Housing Bubble

PHOTO: U.S. Housing 

Back in June 2019, I published a detailed Forbes piece called “Current U.S. Recession Odds Are The Same As During ‘The Big Short’ Heyday.” In that piece, I argued that the U.S. Federal Reserve and other central banks’ aggressive monetary policies since the 2008 Global Financial Crisis created a series of extremely dangerous economic bubbles that would burst in the coming recession. Moreover, I argued that the odds of a U.S. recession in the next 12-months were approximately 64%, which was identical to the recession odds the U.S. economy faced in the Big Short heyday in July 2007. I believe that the U.S. economy was already heading for a recession and that the coronavirus pandemic has acted like a “pin” that burst nearly all of the bubbles that I was warning about.

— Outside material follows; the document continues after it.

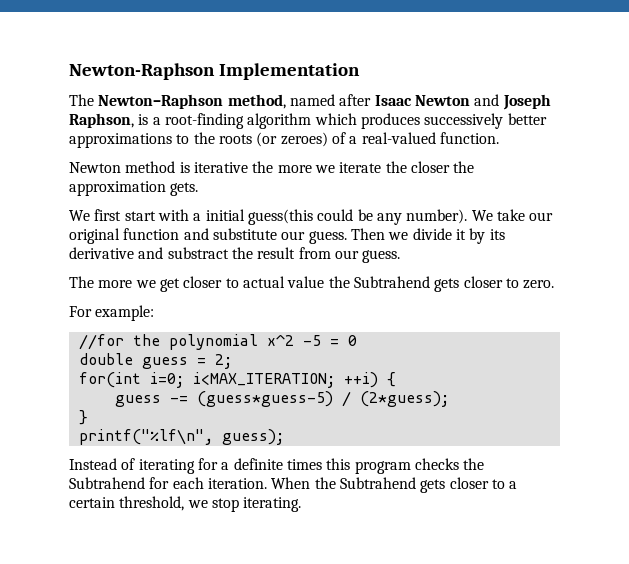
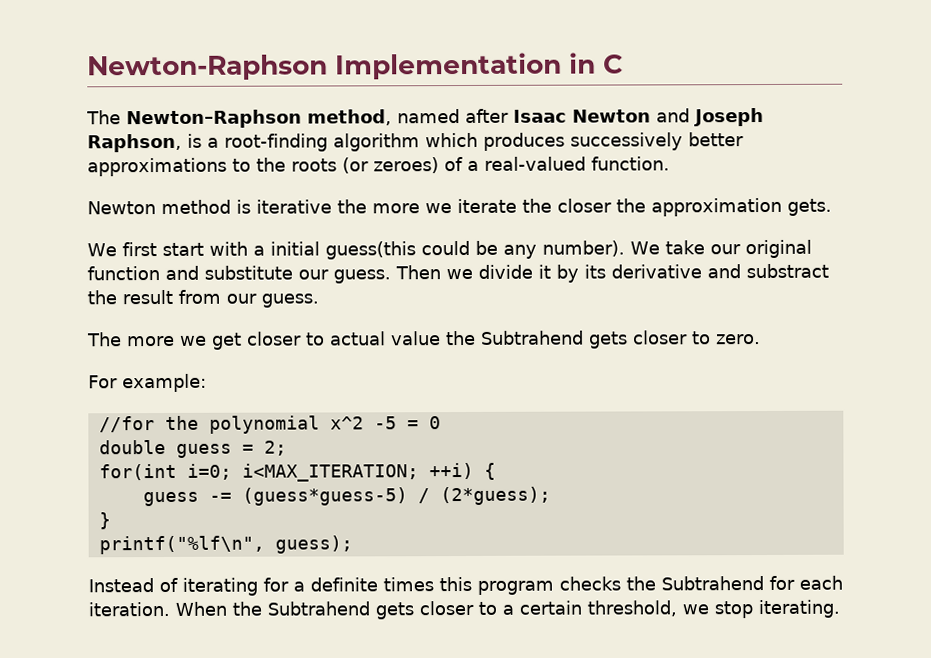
- Newton-Raphson Implementation
+ Newton-Raphson Implementation in C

RELATED: INTERNATIONAL PROPERTY NEWS

In this current piece, I’d like to take a quick look at one of the bubbles I warned about in my June 2019 piece – U.S. Housing Bubble 2.0 – and why I believe it is at risk of bursting in the recession that we are already likely in. Like the other bubbles I’ve been warning about, U.S. Housing Bubble 2.0 formed as a result of the Fed’s extremely stimulative monetary policies in the past decade – namely zero interest rate policy (ZIRP) and quantitative easing (QE).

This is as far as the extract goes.